Global Campus plans for expansion, four new grad programs next fall


Calvin plans to offer 9 new online graduate degree programs.

As departments and services across campus are impacted by the summer’s budget cuts, plans for Calvin’s Global Campus remain strong. Still in its formative stages, the initiative will serve to increase enrollment and, perhaps more importantly, spread Calvin’s mission, said Kevin den Dulk, associate provost for the Calvin Global Campus.

“The Global Campus exists because we believe in the strength of our mission and only secondarily because we’re trying to build enrollment,” said den Dulk.

This fall den Dulk and his team introduced Calvin’s first online master’s program, offering a 30-credit flexible option for teaching professionals to get their Master of Education. Next fall, the Global Campus will roll out four new online master’s in GIS, exercise science, public health, and business administration.

“We know anecdotally that there’s a lot of interest, a lot of demand there. The leaders of those programs get inquiries weekly – probably daily,” den Dulk said. “We expect a lot of demand there, but we have to wait to see what that’s going to look like in Fall 2021.”

While it’s too early to gauge the success of online master’s programs, projections made in conjunction with master’s partner Wiley Education Services, an online program manager, show high demand, den Dulk said, adding that focus on online learning and public health due to the pandemic are expected to increase demand in some areas. “In two years, that’s my plan: to blow things out of the water with enrollment,” he said.

But online master’s programs aren’t nearly all the Global Campus has to offer. In its attempts to bring Calvin’s mission to yet unreached learning communities, the initiative oversees the Calvin Prison Initiative, Spanish immersion courses, Calvin’s Ready for Life program, adult learner courses, and proposed courses for degree completion and world languages.

This summer, the initiative’s first offerings of specialized adult learner courses, entitled “Christian Witness in a COVID-shaped World,” were one of its biggest successes to date, den Dulk said. More than 250 adult learners from 23 states, four Canadian provinces, and 13 countries participated in classes like “Crisis Communication Practices” and “Christian Responses to Pandemics in Historical Perspective.”

Although still too early in its development to have a long list of programmatic success, each of the Global Campus’ outreaches is poised for growth. den Dulk said he plans to see CPI’s reach expand with the assistance of newly obtained Pell Grants as well as programs for correctional officers, who have few existing opportunities to meet the educational expectations of their jobs.

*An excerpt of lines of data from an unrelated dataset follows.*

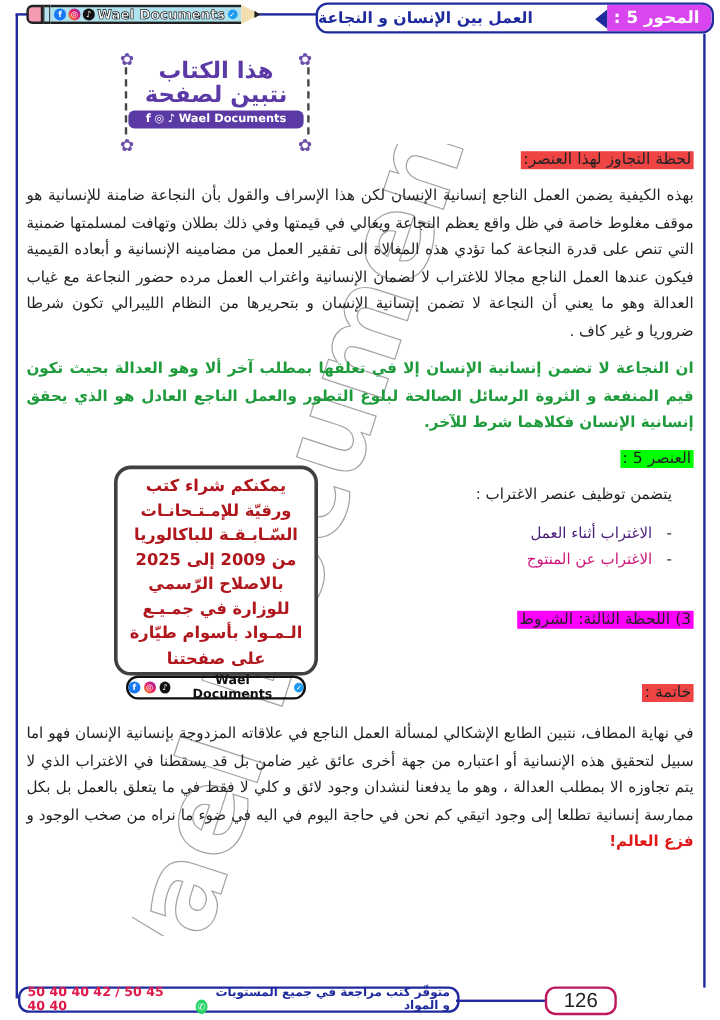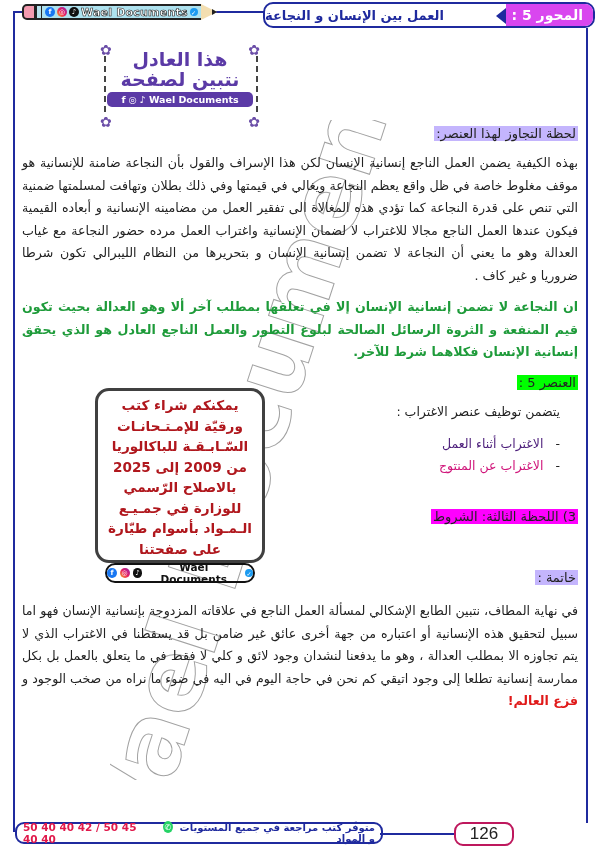--- a/index.html
+++ b/index.html
@@ -104,7 +104,7 @@
   <span class="flower" style="right:0;bottom:-4px">✿</span>
   <span class="wiggle" style="left:4px"></span>
   <span class="wiggle" style="right:0"></span>
-  <div class="ex-line1">هذا العادل</div>
+  <div class="ex-line1">هذا الكتاب</div>
   <div class="ex-line2">نتبين لصفحة</div>
   <div class="ex-strip">
     <span>f</span>

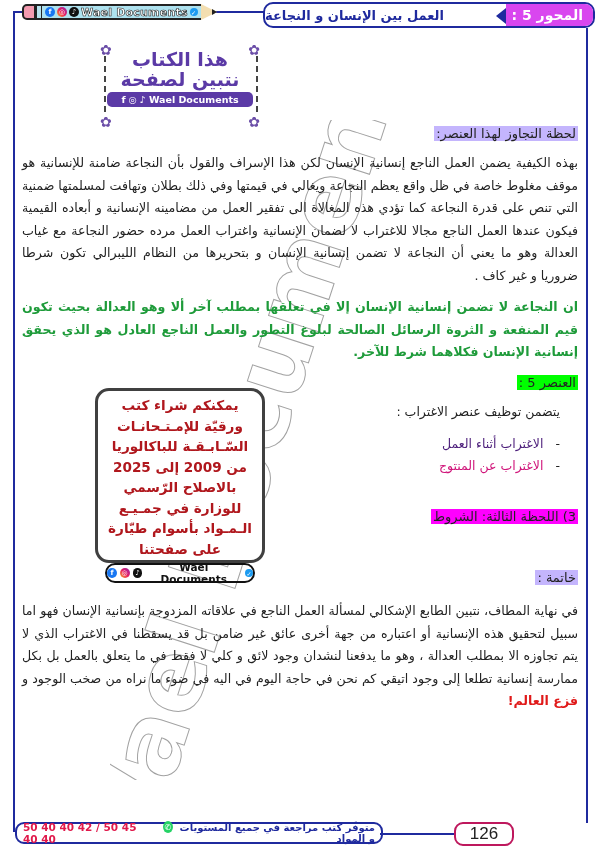--- a/index.html
+++ b/index.html
@@ -41,7 +41,7 @@
   .exclusive .ex-strip { margin: 2px auto 0; width: 146px; height: 15px; background: #5b3aa6; border-radius: 5px; color: #fff; font-size: 9.5px; font-weight: bold; display: flex; align-items: center; justify-content: center; gap: 3px; }
   .exclusive .wiggle { position: absolute; top: 14px; bottom: 14px; width: 4px; border-left: 2px dashed #444; }
   .heading-hl { position: absolute; right: 22px; font-size: 13px; color: #222; direction: rtl; padding: 0 2px; }
-  .hl-yellow { background: #c4b5fd; }
+  .hl-yellow { background: #ef4444; }
   .hl-green { background: #00ff00; }
   .hl-magenta { background: #ff00ff; color: #222; }
 

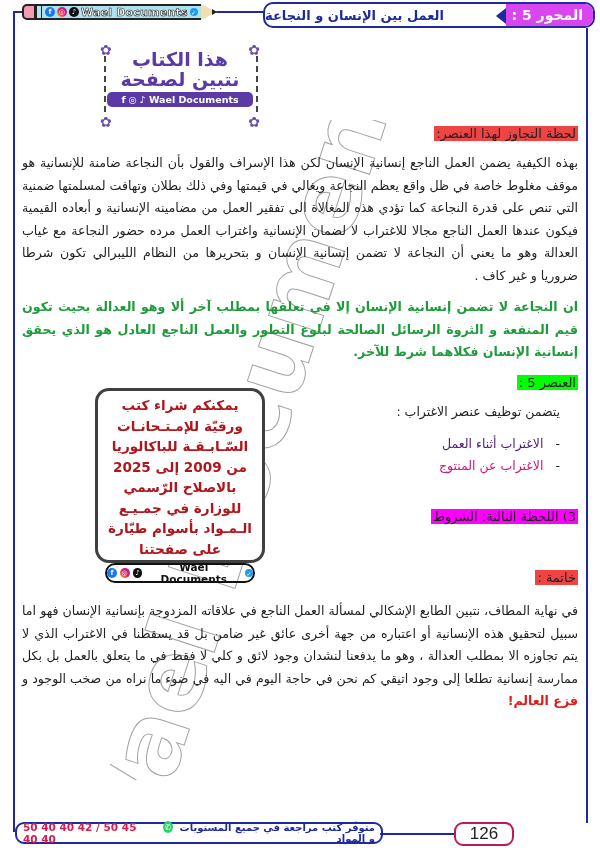--- a/index.html
+++ b/index.html
@@ -66,7 +66,7 @@
   
   .footer-box { position: absolute; left: 15px; top: 822px; width: 368px; height: 22px; border: 2px solid #1f2a9e; border-radius: 9px; display: flex; align-items: center; justify-content: space-between; padding: 0 6px; direction: rtl; }
   .footer-text { font-size: 10px; font-weight: bold; color: #1f2a9e; }
-  .footer-phones { font-size: 10.5px; font-weight: bold; color: #e0194b; direction: ltr; display: flex; align-items: flex-start; gap: 14px; }
+  .footer-phones { font-size: 10.5px; font-weight: bold; color: #e0194b; direction: ltr; display: flex; align-items: flex-end; gap: 14px; }
   .wa-icon { display: inline-flex; width: 12px; height: 12px; border-radius: 50%; background: #25d366; color: #fff; font-size: 8px; align-items: center; justify-content: center; }
   .page-num { position: absolute; left: 454px; top: 822px; width: 60px; height: 24px; border: 2px solid #be185d; border-radius: 9px; display: flex; align-items: center; justify-content: center; font-size: 17px; color: #222; font-family: "Liberation Sans", sans-serif; }
 </style>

The initiative’s Spanish immersion program offers dually enrolled high school students a chance to take higher level Spanish courses than their schools can provide. If successfully completed, students earn the equivalent of a Spanish minor while still in high school. With 13 students currently taking part in the program on campus, den Dulk said agreements have been made with several other high schools to expand access to the program.

Thanks to a recent grant obtained by the education department, Calvin’s partnership with the Ready for Life Academy is expected to grow to include on-campus living opportunities for students with intellectual disabilities as soon as the fall 2021 semester. “We have every reason to believe Ready for Life will grow,” said den Dulk. “There’s a lot of demand, a lot of interest in it.”

Because its funding comes from outside the university’s operating budget, the Global Campus has been able to continue its growth despite the summer’s budget cuts.

“As we go forward in time, the Global Campus will be paying its own way. The budget cuts that Calvin experienced more generally don’t affect us in a direct way,” said den Dulk.

The cuts have, however, indirectly impacted program development. Each of the Global Campus’ programs relies on at least one key partner, like the Michigan Department of Corrections or Calvin’s Spanish department and many support services like CIT and financial aid. With budget cuts and layoffs restricting university departments and services’ abilities to contribute to partnerships, it’s become a balancing act for some of supporting existing educational efforts and the Global Campus’ opportunities for expansion. Though working with faculty and academic departments to offer new online programs has admittedly become more difficult, den Dulk said he embraces such issues as “areas of challenge.”

The ability to rise to these challenges, den Dulk credits to his team.

“Where I really see the greatest success is just an awesome team that’s helping to build capacity for the university,” the associate provost stated, expressing confidence in the ability of all those working to increase enrollment and spread Calvin’s mission to new communities.